TASK REQUIREMENTS: In the listing below, locate the line that contains "The outputs can" and the line that contains "for generating outputs". Restate word for word those two lines and every line between them, and nothing else.

RECORDS SUPPLIED:

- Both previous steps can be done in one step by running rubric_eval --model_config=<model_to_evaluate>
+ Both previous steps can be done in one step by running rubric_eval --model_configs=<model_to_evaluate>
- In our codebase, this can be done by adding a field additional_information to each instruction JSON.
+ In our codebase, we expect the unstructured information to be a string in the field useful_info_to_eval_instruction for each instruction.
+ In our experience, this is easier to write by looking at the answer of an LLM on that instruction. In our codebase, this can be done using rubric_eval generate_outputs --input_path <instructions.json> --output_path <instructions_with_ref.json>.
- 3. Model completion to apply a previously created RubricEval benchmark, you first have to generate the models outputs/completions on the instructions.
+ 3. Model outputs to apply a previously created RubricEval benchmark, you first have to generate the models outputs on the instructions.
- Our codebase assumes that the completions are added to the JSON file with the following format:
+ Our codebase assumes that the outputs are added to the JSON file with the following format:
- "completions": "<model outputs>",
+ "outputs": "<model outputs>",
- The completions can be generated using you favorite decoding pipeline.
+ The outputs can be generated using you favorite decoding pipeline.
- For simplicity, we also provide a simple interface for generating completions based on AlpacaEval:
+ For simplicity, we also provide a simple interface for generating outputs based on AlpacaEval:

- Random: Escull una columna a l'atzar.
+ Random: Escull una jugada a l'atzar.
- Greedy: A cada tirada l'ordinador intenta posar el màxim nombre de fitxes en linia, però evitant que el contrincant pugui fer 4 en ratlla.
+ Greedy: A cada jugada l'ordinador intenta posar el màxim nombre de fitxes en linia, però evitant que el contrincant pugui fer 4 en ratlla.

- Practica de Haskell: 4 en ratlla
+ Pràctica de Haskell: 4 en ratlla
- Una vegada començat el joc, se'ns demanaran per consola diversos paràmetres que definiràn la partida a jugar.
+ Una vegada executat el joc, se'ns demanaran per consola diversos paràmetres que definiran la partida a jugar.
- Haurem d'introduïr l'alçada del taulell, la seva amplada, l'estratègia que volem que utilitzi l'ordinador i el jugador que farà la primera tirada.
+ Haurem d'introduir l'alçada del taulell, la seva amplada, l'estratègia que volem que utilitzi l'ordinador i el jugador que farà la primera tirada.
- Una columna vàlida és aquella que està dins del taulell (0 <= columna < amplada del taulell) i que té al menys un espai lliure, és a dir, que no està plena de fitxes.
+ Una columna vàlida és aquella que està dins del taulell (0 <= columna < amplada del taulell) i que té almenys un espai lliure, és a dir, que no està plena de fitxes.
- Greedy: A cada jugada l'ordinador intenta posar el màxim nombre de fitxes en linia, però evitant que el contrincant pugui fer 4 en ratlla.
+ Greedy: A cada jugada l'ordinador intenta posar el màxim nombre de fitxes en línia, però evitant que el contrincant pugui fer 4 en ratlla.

ANSWER FOR THIS EXERCISE:
+ The outputs can be generated using you favorite decoding pipeline.
- For simplicity, we also provide a simple interface for generating completions based on AlpacaEval:
+ For simplicity, we also provide a simple interface for generating outputs based on AlpacaEval:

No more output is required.